A Venetian Affair - Andrea di Robilant in interview.

By Andrew Lawless

June, 2004

Andrea di Robilant is a soft spoken Italian journalist, with just the slightest hint of an American accent coming through, (he has American family roots on his mother’s side, and for a number of years was the La Stampa correspondent in America). He is more likely to be found writing about International Politics than 18th Century love stories, but strangely enough, through a family connection he came to write his first book on precisely that era. “The book began when my father came home one day with an box filled with old letters, that he had found in the house that he had grown up in, in Venice. So we started to pull these old letters out, and started to try to figure out what they were about. We didn’t know who the characters involved were. We were intrigued, as many of the letters were written in a secret code, there were pages with what seemed to be strange hieroglyphics. My father then decided to try to crack the code, and once he had cracked it, he transcribed the letters. From all this work emerged this rather incredible love story, between an ancestor of ours - Andrea Memmo, who we knew very little about - and this Anglo-Venetian girl Giustiniana Wynne. My father decided to do some research on these characters, hoping to write a book eventually. Alas, he was murdered in 1997 [Editor’s note: Signor Di Robilant sr. was murdered in Florence, in what remains an unsolved case] so it seemed natural to me to pick up things where he had left them, and to try to write the book he would like to have written. I was then living in the United States. I decided to make it an American project, to find an American Publisher, and to write it in English.”
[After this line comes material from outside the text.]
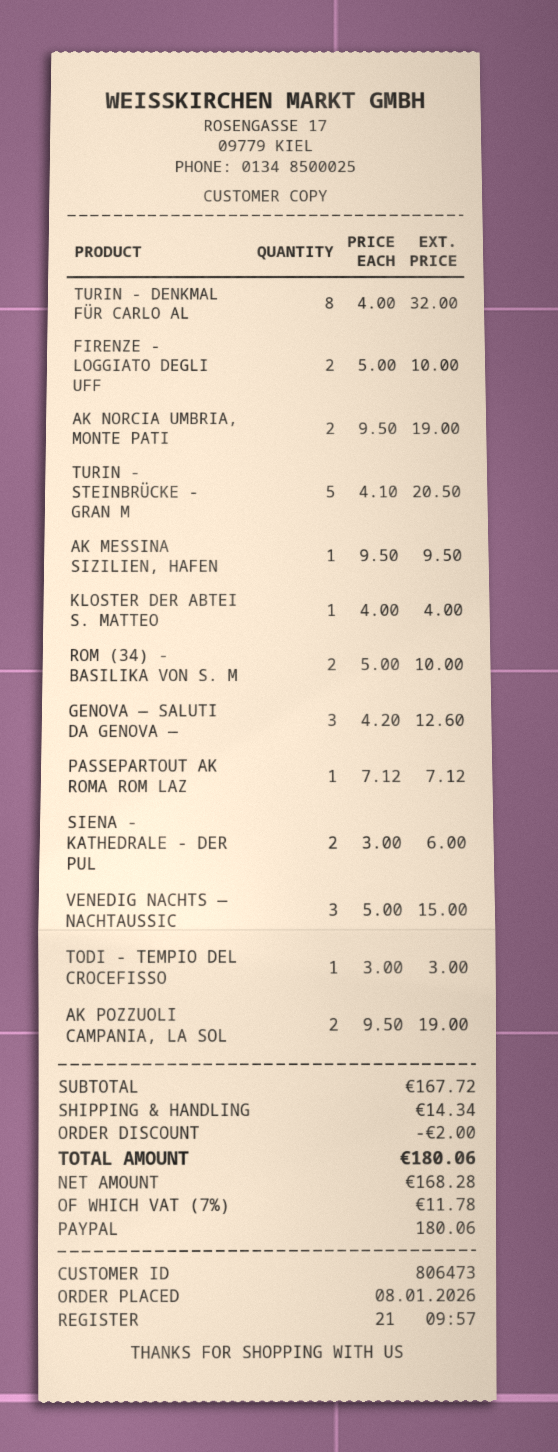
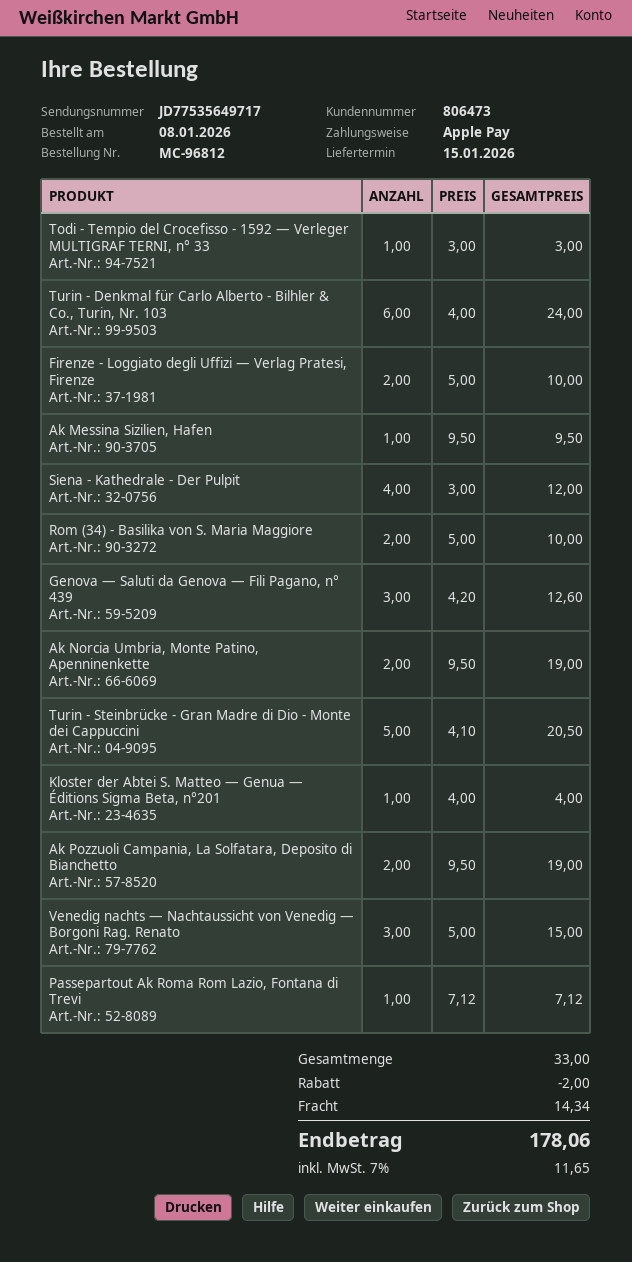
payment method: PayPal -> Apple Pay
TURIN - DENKMAL FÜR CARLO AL: 8 x 4.00 = 32.00 -> 6 x 4.00 = 24.00
SIENA - KATHEDRALE - DER PUL: 2 x 3.00 = 6.00 -> 4 x 3.00 = 12.00
tax: 7% = 11.78 -> 7% = 11.65
total: 180.06 -> 178.06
The book A Venetian Affair pieces together the clandestine love affair brilliantly. At times a biography, at times a history, and always with a page turning captivating quality. The story is set against the rigid social structure of the Venetian Republic. Di Robilant explains “It was a social structure that was very old, obsolete, and anachronistic in many ways. It was interesting because on the one hand it was governed by very rigid customs. It was a very closed society where the scions, the sons and daughters who belonged to the Venetian oligarchy, always married between themselves and all of this was governed in a very rigid way. The inquisitors had a strong say in making sure the customs were observed, because they felt that was the way to make the Republic prosper. It was a family-based Republic, and the rules and regulations were designed to foster this system and they were very rigid in this. On the other hand, this was precisely what was causing the decline of the political class in Venice: it was very closed and inbred”.

Warming to his theme, he continues “Venice was also small, while being relatively large on a European level, it was still a town: everybody knew each other. It’s not as if the members of the ruling class only saw each other. There was a great deal of promiscuity, and friendships, intimacy and frequentations, so it was a contradictory situation. On the one hand, it was a vibrant and mixed situation with a great deal of crossovers between the social classes. On the other hand, the superstructure was very rigid, so when it came to serious matters such as marriage, the superstructure would take over and be enforced by this rigid system”.

This vivid portrayal of Venice interested me greatly when reading the book. While initially approaching the book with trepidation, and a vague disinterest, presuming that an 18th century love story would have little to interest, I soon became intrigued by the portrait offered of Venetian society. It is at times far from complimentary. Di Roblilant portrays the blossoming of the forbidden love between Andrea and Giustiniana, and their scheme to further the relationship. Society’s norms meant that while Giustiniana remained unmarried all eyes would remain on her (in particular the scrutiny of her ever vigilant mother), thus making loving trysts nigh on impossible. The best solution to the dilemma, as proposed by the lovers, was to marry Giustiniana off to an elderly widower, thus gaining an independence to maintain an affair. Actions that might seem morally dubious to say the least. Di Robilant is neutral in the book, preferring not to judge, but in conversation he is more defensive of his protagonists: “I have a great deal of sympathy. They were trying to do the best they could in difficult circumstances. Whatever they did, and whatever might seem to us morally dubious, it was done for love. And so I certainly didn’t want to appear judgmental. For someone in Andrea’s position, he had to be realistic, and had to find a practical solution to the problem. He was the son of one of the most important families in Venice and if he had eloped or run away, it would have been no good for either of them. Gustiniana understood this, and that was why in the end she was a partner with him in their plans. It’s true that the seduction of an old man, such as Consul Smith, or later on with the French widower La Pouplinière might seem a very crude and cynical way of dealing with the problem, but I see it rather as an attempt by people who were deeply rooted in their own century, to come to terms with the customs of the age. I might point out as well that having failed in these objectives, they did try their best to get married”.